**Exercise prompt:** Only one stretch of the data below is wanted: the lines starting at the one with "1GB 30 days: 6" and ending at the one with "tax: 5.5% = 101.56 -> 5.5% = 74.83", both included, given again exactly.

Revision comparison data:
------------------------

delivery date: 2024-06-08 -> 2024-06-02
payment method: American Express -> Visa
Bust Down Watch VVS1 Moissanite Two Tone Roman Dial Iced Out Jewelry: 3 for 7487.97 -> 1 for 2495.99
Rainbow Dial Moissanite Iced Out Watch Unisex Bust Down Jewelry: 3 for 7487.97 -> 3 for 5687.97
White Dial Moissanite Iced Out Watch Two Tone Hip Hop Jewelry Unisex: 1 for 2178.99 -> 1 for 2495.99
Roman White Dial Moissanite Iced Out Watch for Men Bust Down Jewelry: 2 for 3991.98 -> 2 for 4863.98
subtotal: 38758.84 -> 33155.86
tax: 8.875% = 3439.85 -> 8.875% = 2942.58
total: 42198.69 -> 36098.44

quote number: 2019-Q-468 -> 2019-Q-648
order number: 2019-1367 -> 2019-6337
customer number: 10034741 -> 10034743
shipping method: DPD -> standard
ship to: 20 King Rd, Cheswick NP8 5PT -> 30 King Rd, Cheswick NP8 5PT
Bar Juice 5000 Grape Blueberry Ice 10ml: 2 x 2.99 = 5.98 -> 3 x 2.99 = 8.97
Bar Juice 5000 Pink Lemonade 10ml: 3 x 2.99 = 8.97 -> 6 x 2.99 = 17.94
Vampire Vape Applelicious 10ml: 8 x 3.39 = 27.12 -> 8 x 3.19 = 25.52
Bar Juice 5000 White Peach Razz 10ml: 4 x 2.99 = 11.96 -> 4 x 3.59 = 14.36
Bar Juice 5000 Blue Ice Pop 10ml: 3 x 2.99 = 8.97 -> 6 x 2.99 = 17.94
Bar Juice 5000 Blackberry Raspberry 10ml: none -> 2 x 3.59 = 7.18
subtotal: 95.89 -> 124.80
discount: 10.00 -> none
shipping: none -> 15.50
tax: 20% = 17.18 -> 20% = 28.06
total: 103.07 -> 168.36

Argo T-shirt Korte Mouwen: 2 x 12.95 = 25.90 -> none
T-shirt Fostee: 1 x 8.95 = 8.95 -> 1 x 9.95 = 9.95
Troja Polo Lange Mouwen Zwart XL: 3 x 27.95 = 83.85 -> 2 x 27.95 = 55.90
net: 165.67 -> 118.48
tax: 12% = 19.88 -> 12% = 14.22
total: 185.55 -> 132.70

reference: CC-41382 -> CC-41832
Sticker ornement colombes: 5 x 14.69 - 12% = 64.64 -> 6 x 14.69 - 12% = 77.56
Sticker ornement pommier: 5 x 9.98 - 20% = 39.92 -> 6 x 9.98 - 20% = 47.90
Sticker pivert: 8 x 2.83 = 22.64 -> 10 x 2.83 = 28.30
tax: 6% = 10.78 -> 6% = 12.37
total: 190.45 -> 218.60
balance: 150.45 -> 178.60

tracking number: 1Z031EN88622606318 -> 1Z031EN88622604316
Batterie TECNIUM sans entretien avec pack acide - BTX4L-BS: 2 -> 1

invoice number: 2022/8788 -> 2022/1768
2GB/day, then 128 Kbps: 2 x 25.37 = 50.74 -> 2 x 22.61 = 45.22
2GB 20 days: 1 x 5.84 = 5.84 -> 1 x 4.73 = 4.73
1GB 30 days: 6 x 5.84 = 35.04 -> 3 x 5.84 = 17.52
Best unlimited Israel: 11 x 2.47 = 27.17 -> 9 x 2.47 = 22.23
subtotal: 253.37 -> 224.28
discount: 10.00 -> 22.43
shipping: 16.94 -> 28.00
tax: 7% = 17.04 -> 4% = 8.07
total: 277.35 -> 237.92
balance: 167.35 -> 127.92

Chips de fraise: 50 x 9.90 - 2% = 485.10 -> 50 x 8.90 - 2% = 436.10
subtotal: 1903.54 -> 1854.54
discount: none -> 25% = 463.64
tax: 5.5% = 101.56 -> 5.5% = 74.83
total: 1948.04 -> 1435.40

------------------------

**Response to the exercise:**
1GB 30 days: 6 x 5.84 = 35.04 -> 3 x 5.84 = 17.52
Best unlimited Israel: 11 x 2.47 = 27.17 -> 9 x 2.47 = 22.23
subtotal: 253.37 -> 224.28
discount: 10.00 -> 22.43
shipping: 16.94 -> 28.00
tax: 7% = 17.04 -> 4% = 8.07
total: 277.35 -> 237.92
balance: 167.35 -> 127.92

Chips de fraise: 50 x 9.90 - 2% = 485.10 -> 50 x 8.90 - 2% = 436.10
subtotal: 1903.54 -> 1854.54
discount: none -> 25% = 463.64
tax: 5.5% = 101.56 -> 5.5% = 74.83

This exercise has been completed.